Eager to see the kind of testing that will accompany the new Common Core State Standards? You can see free grade-by-grade practice tests right now here.  Sign in as a guest, there is no need to provide any personal data.

•••

If you have a recent college graduate who is looking for work, suggest that they plan a visit back to their alma mater. Even after graduation, the college and career center is willing and eager to help. Graduates can return to search job listings, get help with resumes and interview tips and attend networking events. Many schools even have a job list-serve where open positions are posted in real time.

•••

The New York Times has a really well-conceived website for teachers, parents and students called The Learning Network. The site features a weekly news quiz, features for ELL students, a word of the day and college advice. Everything on the site is free without needing a digital subscription. It is definitely worth checking out.

•••

Time Magazine recently printed a list of the all-time best 100 novels. There is no number one or I would share it with you. Instead the list is in alphabetical order and available here: http://ti.me/o98PmV.

•••

The new app Oyster plans to offer with books what Spotify offers in music. Oyster offers a huge variety of best-selling books and classic novels. Users pay a monthly fee of $9.95 for unlimited access to 100,000 books with more to be added in the weeks and months ahead. oysterbooks.com.

•••

A major ranking of community colleges was just released by Washington Monthly Magazine. Determining each college’s rank was: the hours spent preparing for class; the percentage of new students who return for a second year; the percentage who graduate or transfer elsewhere within three years; the number of books and papers students are assigned; the amount of interaction with faculty; and the overall ratio of credentials granted for every 100 students enrolled. (washingtonmonthly.com/college_guide/rankings_2013/community_rank.php).

•••

Edutopia offers an incredible array of free downloadable guides for parents including: A Parent’s Guide to 21st-Century Learning; Mobile Devices for Learning: What You Need to Know; How To Thank A Teacher and more. edutopia.org/classroom-guides-downloads.

•••

Please forward this blog on to any friends who you think might enjoy the content!  Thanks!

About these ads

3 responses

  1. Way cool! Some extremely valid points! I appreciate you writing
    this post and the rest of the website is also really good.

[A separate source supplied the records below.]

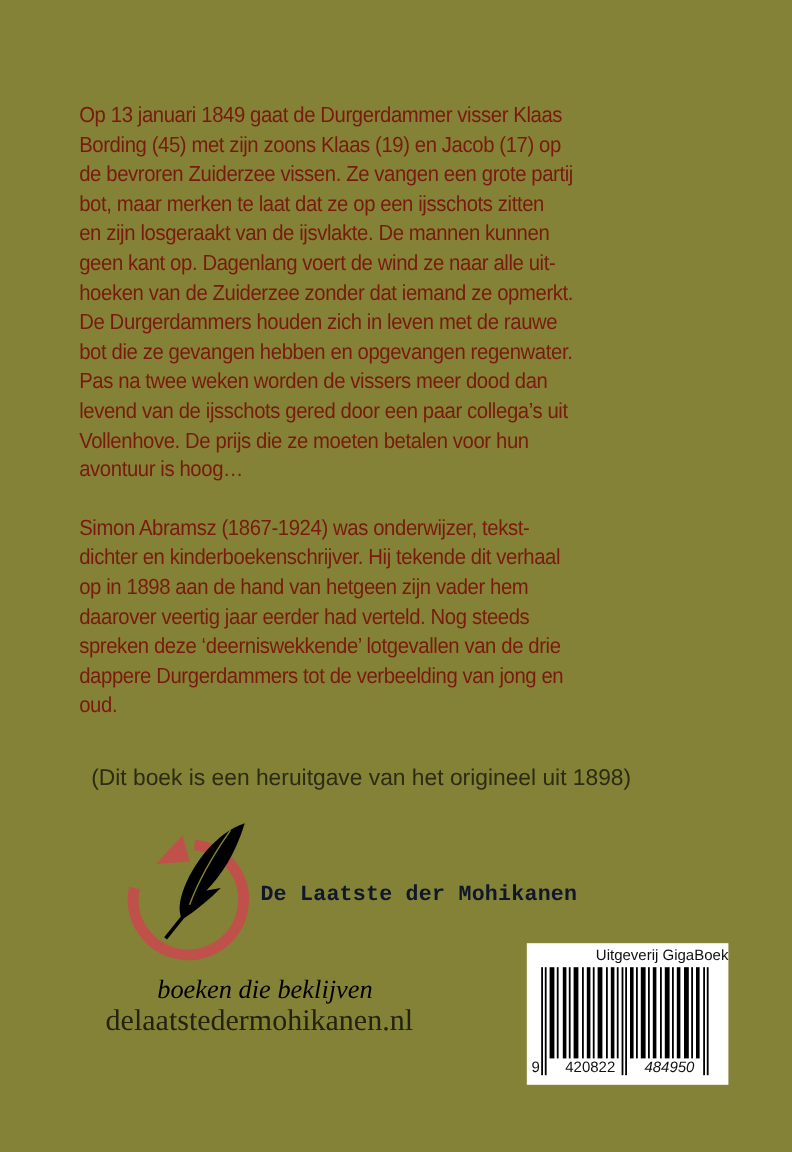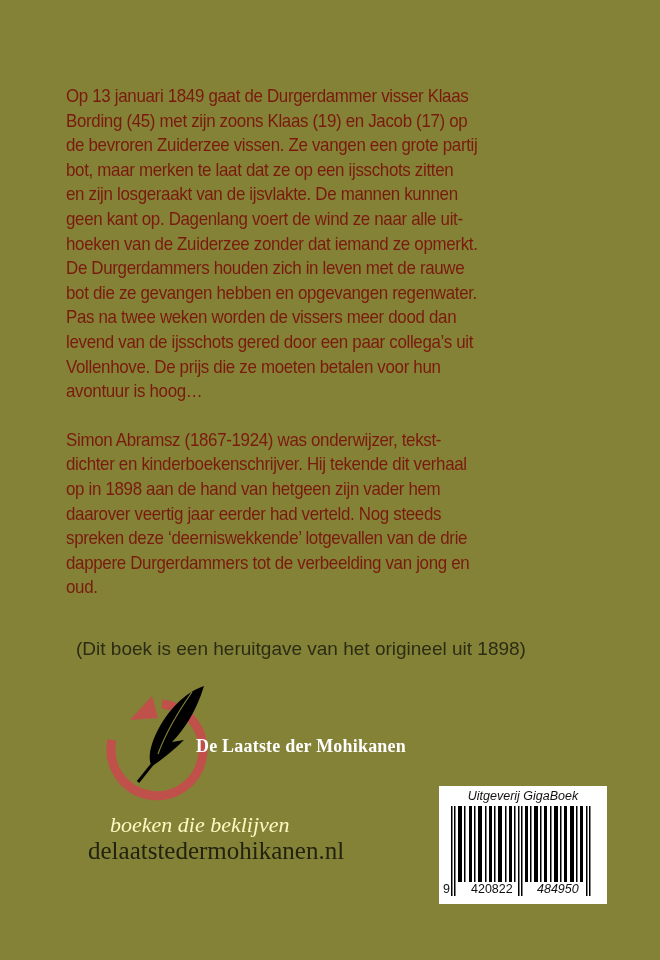--- a/index.html
+++ b/index.html
@@ -28,9 +28,9 @@
     position:absolute; left:100px; top:682px; width:120px; height:125px;
   }
   .publisher {
-    position:absolute; left:196px; top:736px;
-    font-family:Liberation Serif, serif; font-weight:bold;
-    font-size:18px; color:#ffffff; white-space:nowrap;
+    position:absolute; left:217px; top:736px;
+    font-family:Liberation Mono, monospace; font-weight:bold;
+    font-size:18px; color:#0f172a; white-space:nowrap;
     letter-spacing:0.2px;
   }
   .tagline {

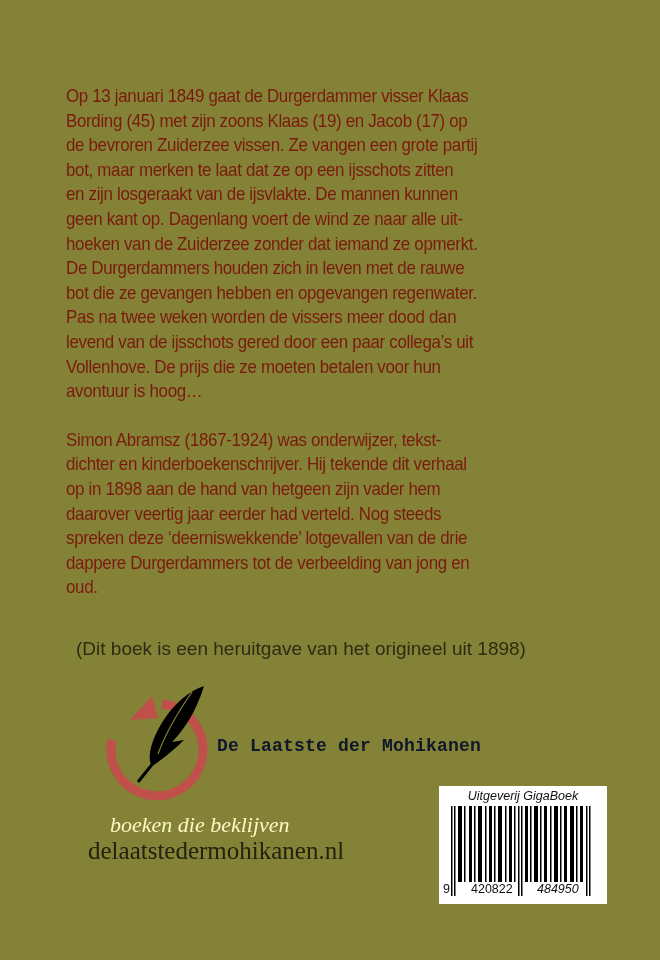--- a/index.html
+++ b/index.html
@@ -48,8 +48,8 @@
     background:#ffffff;
   }
   .barcode .pub {
-    position:absolute; left:0; top:3px; width:100%; text-align:center;
-    font-family:"Liberation Sans", sans-serif; font-size:12.5px; color:#111;font-style:italic;
+    position:absolute; left:0; top:3px; width:100%; text-align:right;
+    font-family:"Liberation Sans", sans-serif; font-size:12.5px; color:#111;
   }
   .barcode svg { position:absolute; left:0; top:0; }
   .barcode .digits {

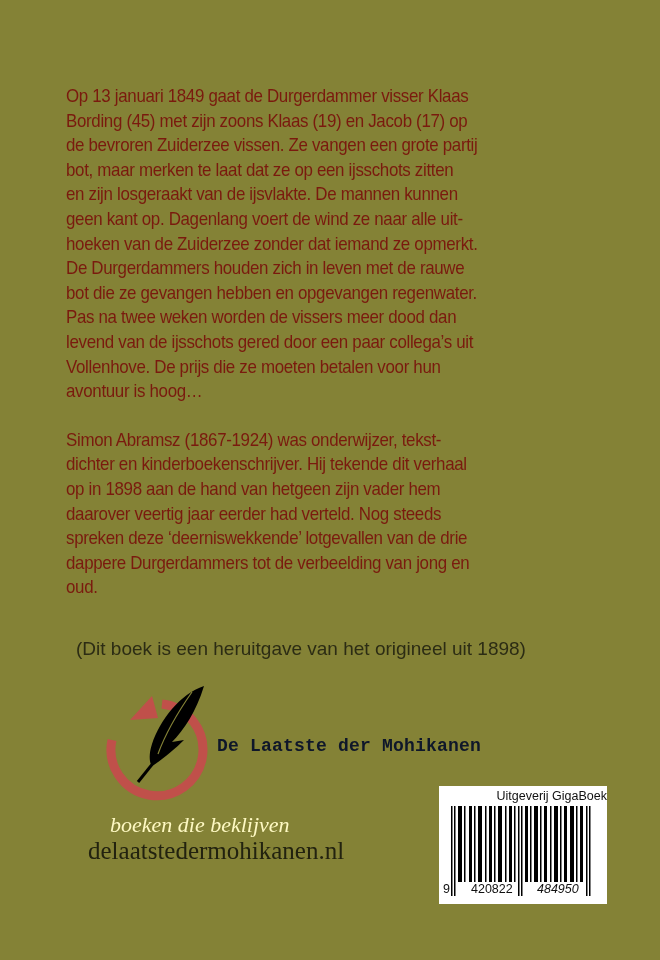--- a/index.html
+++ b/index.html
@@ -34,9 +34,9 @@
     letter-spacing:0.2px;
   }
   .tagline {
-    position:absolute; left:110px; top:812px;
+    position:absolute; left:131px; top:812px;
     font-family:"Liberation Serif", serif; font-style:italic;
-    font-size:22px; color:#fef9c3; white-space:nowrap;
+    font-size:22px; color:#000000; white-space:nowrap;
   }
   .website {
     position:absolute; left:88px; top:837px;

  2. I think this is one of the most important info for me.

    And i’m glad reading your article. But should remark on some general things, The website
    style is great, the articles is really great : D. Good job, cheers

  3. I blog often and I genuinely thank you for your information.
    Your article has truly peaked my interest. I am going to bookmark your blog and keep checking for new information about once a week.
    I subscribed to your Feed as well.

Leave a Reply

Fill in your details below or click an icon to log in:

WordPress.com Logo

You are commenting using your WordPress.com account. Log Out / Change )

Twitter picture

You are commenting using your Twitter account. Log Out / Change )

Facebook photo

You are commenting using your Facebook account. Log Out / Change )

Google+ photo

You are commenting using your Google+ account. Log Out / Change )

Connecting to %s

Follow

Get every new post delivered to your Inbox.